Many young men today quietly battle depression, loneliness, and a sense of confusion about who they’re meant to be.

Some blame the lack of deep friendships or romantic relationships. Others feel lost in a digital world that often labels traditional masculinity as “toxic.”

But the truth is this: becoming a man in the modern age takes more than just surviving. It takes resilience, direction, and a willingness to grow even when no one’s watching.

Success doesn’t arrive by accident or luck. It’s built on discipline, sacrifice, and consistency.

Here are 9 harsh truths every young man should know if he wants to thrive, not just survive, in the digital age.

1. Never Use Your Illness as an Excuse

As Dr. Jordan B. Peterson often says, successful people don’t complain; they act.

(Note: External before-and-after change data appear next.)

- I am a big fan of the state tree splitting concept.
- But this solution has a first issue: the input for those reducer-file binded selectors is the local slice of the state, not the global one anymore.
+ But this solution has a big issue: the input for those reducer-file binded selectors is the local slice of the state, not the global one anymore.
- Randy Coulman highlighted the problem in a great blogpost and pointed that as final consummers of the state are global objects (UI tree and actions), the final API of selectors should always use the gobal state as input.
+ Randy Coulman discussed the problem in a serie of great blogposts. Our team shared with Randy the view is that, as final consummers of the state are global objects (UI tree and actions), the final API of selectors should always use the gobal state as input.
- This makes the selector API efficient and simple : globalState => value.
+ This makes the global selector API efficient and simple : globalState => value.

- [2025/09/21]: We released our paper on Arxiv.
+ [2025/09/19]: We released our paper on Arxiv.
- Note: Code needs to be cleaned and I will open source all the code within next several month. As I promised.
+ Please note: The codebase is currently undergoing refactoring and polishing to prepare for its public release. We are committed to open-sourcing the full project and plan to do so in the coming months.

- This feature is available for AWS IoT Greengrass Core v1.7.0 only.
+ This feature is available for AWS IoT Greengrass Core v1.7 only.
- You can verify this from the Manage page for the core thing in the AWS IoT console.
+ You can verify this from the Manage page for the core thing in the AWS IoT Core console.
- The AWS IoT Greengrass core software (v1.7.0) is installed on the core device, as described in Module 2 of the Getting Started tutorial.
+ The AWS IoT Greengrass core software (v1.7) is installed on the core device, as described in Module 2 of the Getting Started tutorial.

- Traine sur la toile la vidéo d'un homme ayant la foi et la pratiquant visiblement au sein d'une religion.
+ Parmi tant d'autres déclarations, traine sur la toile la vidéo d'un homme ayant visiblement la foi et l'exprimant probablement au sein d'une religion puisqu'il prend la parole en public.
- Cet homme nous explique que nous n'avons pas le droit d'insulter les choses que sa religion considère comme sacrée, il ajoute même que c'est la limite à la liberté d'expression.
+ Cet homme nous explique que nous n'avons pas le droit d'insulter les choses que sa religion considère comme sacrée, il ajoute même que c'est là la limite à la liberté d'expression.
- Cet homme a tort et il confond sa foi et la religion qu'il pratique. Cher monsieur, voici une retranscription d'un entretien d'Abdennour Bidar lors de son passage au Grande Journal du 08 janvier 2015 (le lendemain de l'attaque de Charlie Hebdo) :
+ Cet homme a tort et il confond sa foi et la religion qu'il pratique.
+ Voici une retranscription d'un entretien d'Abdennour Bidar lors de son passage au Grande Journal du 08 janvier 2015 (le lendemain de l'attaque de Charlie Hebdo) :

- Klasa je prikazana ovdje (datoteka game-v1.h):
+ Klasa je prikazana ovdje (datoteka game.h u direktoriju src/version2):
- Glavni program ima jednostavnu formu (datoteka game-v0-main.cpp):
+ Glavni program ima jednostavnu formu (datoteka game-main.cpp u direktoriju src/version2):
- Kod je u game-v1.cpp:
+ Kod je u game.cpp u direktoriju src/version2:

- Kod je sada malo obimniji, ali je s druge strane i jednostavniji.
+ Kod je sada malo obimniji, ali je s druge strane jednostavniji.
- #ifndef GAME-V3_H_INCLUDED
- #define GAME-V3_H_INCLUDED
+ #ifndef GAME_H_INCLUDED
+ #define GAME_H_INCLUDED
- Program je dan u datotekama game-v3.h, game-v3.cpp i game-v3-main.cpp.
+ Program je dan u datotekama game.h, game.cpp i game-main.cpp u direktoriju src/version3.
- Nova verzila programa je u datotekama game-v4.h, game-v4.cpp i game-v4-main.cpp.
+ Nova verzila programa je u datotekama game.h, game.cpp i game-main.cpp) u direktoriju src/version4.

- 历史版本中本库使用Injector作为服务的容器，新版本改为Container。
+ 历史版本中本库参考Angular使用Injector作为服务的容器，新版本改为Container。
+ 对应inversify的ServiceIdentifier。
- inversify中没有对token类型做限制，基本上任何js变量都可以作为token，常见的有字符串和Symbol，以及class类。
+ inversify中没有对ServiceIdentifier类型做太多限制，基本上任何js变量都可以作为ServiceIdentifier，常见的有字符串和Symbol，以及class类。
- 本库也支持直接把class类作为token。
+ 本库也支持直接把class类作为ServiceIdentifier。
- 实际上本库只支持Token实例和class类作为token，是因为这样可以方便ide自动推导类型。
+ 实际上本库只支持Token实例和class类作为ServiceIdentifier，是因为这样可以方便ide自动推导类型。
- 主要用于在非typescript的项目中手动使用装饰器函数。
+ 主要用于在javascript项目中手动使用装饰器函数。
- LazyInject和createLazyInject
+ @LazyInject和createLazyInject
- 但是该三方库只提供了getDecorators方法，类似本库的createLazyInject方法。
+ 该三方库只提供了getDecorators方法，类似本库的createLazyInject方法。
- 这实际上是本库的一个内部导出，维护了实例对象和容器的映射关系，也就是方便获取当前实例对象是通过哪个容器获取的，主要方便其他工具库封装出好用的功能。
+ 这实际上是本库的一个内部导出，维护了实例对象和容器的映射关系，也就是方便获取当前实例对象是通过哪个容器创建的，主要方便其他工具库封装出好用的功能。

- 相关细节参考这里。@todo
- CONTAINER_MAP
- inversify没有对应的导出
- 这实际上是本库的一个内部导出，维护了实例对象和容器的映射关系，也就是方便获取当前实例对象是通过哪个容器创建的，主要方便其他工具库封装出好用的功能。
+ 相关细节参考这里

Your illness, hardship, or struggle shouldn’t define your limits; it should define your motivation. Rest when you must, but always get back up and keep building your dreams. Motivation doesn’t appear magically. It comes after you take action.

Here are five key lessons I’ve learned from Dr. Peterson:

  • Learn to write clearly; clarity of thought makes you dangerous.

  • Read quality literature in your free time.

  • Nurture a strong relationship with your family.

  • Share your ideas publicly; your voice matters.

  • Become a “monster”, powerful, but disciplined enough to control it.

The best leaders and thinkers are grounded. They welcome criticism, adapt quickly, and keep moving forward no matter what.

2. You Can’t Please Everyone And That’s Okay

You don’t need a crowd of people to feel fulfilled. You need a few friends who genuinely accept you for who you are.

If your circle doesn’t bring out your best, it’s okay to walk away. Solitude can be a powerful teacher. It gives you space to understand what you truly want from life. Remember, successful men aren’t people-pleasers; they’re purpose-driven.

3. You Can Control the Process, Not the Outcome

Especially in creative work, writing, business, or content creation, you control effort, not results.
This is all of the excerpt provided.